Innovation Winners and Losers
Six brands transformed the 2018 list, including Instagram (#8) with its multi-platform social and marketing network, and Lyft (#9), which tied Uber “as the anti-Uber,” noted Passikoff.
Nike appears for the first time (#11), “For its continuing consumer customization,” said Passikoff. Square entered the list (#20) based on its innovative merchant services aggregator, GM (#20) for its leadership in self-driving cars, and CVS Health (#19) with its paradigm-shifting ‘minute clinics’ and anti-tobacco stance.

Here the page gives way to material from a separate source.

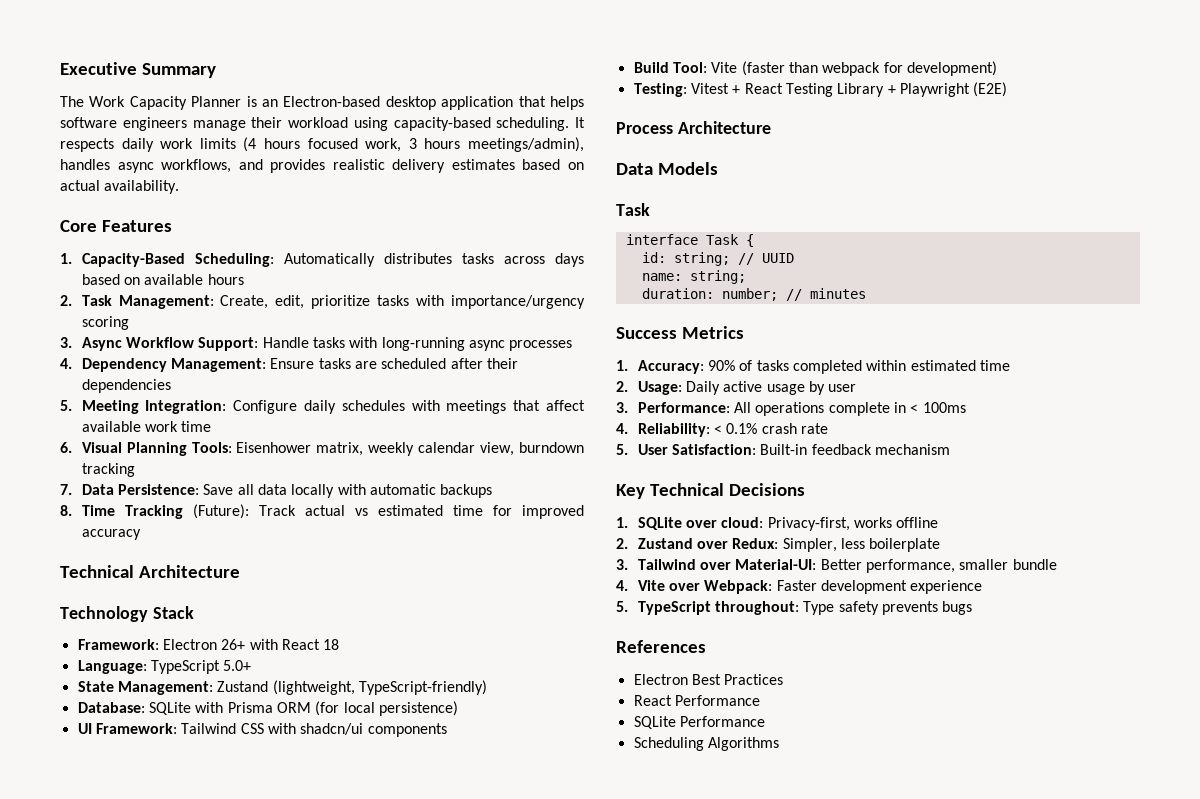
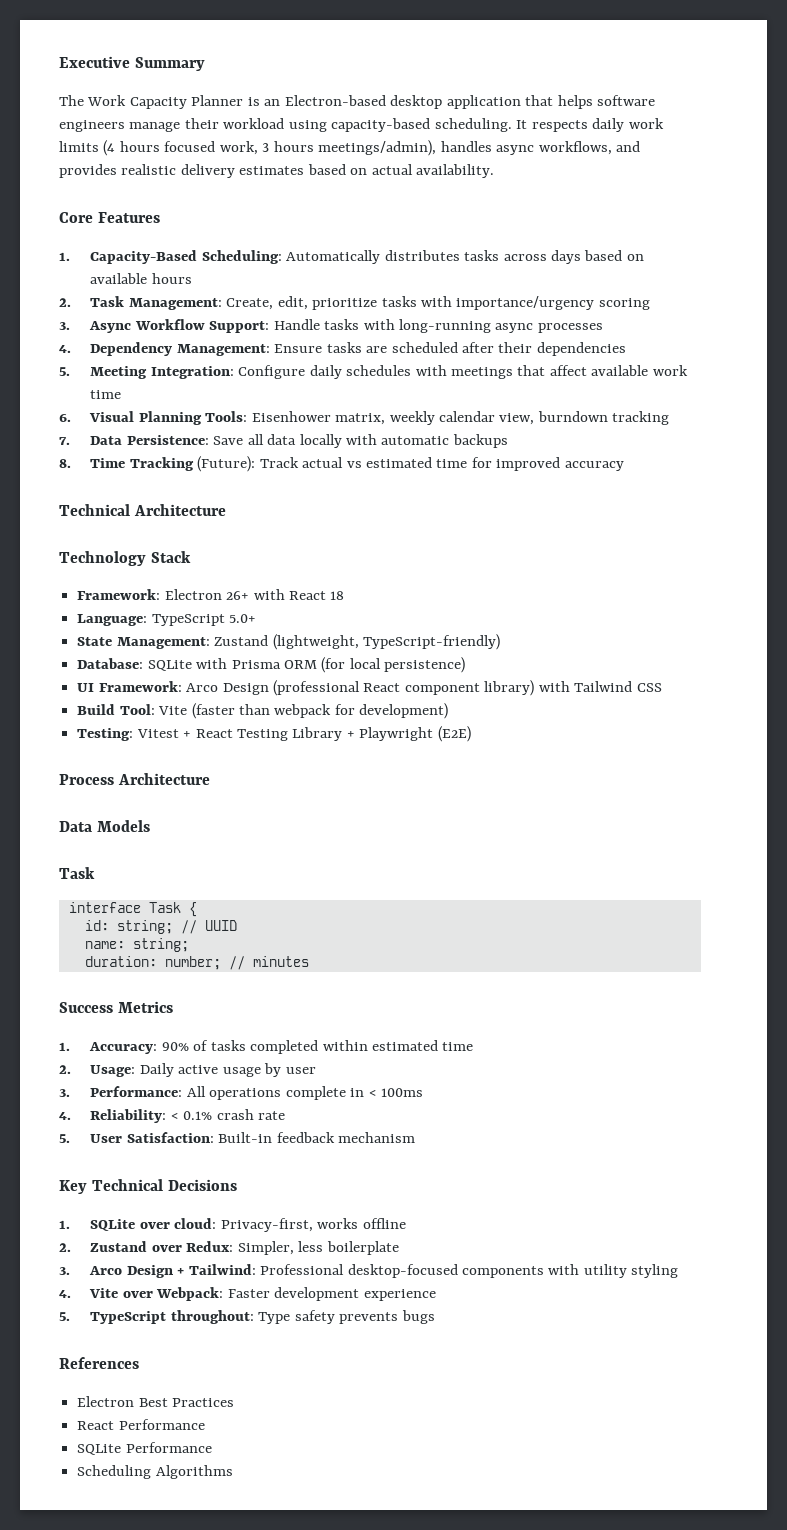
- UI Framework: Tailwind CSS with shadcn/ui components
+ UI Framework: Arco Design (professional React component library) with Tailwind CSS
- 3. Tailwind over Material-UI: Better performance, smaller bundle
+ 3. Arco Design + Tailwind: Professional desktop-focused components with utility styling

Three brands fell off the list this year, including: Facebook, whose lack of privacy innovation has come under extreme consumer scrutiny in the past year. Buzzfeed lost out to “more viral and traditional news sites,” noted Passikoff. “The Washington Post just missed the list this year. It seems its peripheral association with Amazon is an innovation-booster.” Line (#19 in 2017) “Came across as soft to consumers, who constantly demand more when it comes to communication connection and innovation,” said Passikoff
Innovation the Consumer Expects
Consumers’ expectation for constant innovation, and the expansion of technological innovation, is crossing over B2C and B2B lines more and more. “Each new brand on our list stands for something that advances the category in which they compete, with a lot of consumer-to-business crossover,” noted Passikoff.
The 2018 Most Innovative Tech Brands list makes it clear that consumers’ ideas about innovation continue to change. Consumers have come to see innovation and change as an expectation within virtually every category. “And, it’s the wise brand that remembers it’s not about having ideas any more,” said Passikoff. “It’s about making ideas happen!”